▶ _WHAT TO PRODUCE_: Within the entries below, find each line containing the word "nylonowy" and copy it.

Change listing data
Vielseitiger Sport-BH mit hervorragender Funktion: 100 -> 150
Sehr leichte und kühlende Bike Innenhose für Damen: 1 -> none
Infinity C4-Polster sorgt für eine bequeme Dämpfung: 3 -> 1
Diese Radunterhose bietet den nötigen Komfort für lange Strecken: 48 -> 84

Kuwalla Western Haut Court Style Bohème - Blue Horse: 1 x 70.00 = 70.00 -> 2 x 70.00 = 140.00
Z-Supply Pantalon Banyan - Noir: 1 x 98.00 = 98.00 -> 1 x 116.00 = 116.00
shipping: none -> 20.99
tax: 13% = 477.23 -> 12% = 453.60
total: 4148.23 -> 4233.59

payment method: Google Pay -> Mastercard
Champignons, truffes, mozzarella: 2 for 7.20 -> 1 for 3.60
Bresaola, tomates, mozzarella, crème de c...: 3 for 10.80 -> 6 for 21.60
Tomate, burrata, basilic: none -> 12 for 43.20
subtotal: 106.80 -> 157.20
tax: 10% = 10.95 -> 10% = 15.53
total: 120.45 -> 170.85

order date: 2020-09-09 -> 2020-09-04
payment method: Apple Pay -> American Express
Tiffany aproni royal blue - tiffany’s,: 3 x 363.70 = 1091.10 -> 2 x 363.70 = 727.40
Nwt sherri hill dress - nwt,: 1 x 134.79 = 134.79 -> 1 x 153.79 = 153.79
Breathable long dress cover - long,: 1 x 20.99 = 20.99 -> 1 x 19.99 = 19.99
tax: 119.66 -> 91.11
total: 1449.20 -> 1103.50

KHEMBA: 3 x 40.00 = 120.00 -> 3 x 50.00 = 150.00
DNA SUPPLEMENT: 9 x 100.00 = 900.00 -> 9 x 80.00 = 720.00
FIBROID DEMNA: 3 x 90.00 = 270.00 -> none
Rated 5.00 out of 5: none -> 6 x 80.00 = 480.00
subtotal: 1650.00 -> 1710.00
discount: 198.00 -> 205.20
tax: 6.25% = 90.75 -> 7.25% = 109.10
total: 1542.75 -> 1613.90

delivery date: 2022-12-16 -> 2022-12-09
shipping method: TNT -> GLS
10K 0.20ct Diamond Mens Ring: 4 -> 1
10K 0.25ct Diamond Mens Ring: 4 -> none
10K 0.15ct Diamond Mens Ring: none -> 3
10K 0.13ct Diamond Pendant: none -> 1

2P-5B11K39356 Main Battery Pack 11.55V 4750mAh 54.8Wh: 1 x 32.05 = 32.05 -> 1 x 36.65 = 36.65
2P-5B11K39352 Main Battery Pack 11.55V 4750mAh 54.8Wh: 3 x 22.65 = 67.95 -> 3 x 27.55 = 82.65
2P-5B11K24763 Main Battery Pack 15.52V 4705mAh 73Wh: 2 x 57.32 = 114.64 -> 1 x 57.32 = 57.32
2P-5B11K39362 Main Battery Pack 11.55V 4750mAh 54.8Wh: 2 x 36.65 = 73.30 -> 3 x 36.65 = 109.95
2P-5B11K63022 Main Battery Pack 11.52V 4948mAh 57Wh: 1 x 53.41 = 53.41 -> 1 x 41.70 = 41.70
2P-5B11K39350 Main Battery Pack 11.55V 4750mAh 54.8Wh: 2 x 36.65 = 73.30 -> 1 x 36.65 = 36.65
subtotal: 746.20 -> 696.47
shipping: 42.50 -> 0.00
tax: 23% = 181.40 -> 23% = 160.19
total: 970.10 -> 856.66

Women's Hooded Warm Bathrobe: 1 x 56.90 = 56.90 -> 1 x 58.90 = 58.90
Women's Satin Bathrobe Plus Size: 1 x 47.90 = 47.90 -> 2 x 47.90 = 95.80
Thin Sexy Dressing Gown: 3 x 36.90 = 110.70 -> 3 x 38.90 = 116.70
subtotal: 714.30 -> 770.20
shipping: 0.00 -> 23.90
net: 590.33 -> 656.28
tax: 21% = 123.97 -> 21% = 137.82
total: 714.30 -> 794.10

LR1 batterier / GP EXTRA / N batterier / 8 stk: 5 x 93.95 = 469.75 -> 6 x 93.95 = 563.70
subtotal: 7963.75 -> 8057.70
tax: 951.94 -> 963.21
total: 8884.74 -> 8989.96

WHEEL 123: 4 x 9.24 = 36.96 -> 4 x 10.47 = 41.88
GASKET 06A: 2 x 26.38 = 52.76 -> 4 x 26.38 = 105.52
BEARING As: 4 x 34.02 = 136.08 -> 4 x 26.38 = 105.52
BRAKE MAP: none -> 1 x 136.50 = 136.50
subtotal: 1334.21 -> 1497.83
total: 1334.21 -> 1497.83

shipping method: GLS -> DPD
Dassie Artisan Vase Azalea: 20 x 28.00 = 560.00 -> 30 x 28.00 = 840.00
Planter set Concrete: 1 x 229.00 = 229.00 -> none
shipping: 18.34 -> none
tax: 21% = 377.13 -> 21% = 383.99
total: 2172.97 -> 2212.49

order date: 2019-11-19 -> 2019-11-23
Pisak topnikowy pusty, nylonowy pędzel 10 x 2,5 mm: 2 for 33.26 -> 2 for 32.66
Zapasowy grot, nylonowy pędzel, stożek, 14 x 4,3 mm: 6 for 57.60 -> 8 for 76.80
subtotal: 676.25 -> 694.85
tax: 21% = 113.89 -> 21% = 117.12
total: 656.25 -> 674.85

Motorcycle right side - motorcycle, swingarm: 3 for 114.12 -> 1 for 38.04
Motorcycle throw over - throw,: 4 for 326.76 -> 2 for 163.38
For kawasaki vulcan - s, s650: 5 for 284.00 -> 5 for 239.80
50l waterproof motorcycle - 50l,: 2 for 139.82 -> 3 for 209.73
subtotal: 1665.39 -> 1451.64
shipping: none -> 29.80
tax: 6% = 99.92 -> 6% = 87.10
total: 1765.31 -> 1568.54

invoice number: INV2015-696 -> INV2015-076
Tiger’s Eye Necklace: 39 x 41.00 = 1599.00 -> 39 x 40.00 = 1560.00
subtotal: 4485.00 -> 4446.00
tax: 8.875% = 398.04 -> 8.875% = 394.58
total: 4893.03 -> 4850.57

▶ _RESULT_:
Pisak topnikowy pusty, nylonowy pędzel 10 x 2,5 mm: 2 for 33.26 -> 2 for 32.66
Zapasowy grot, nylonowy pędzel, stożek, 14 x 4,3 mm: 6 for 57.60 -> 8 for 76.80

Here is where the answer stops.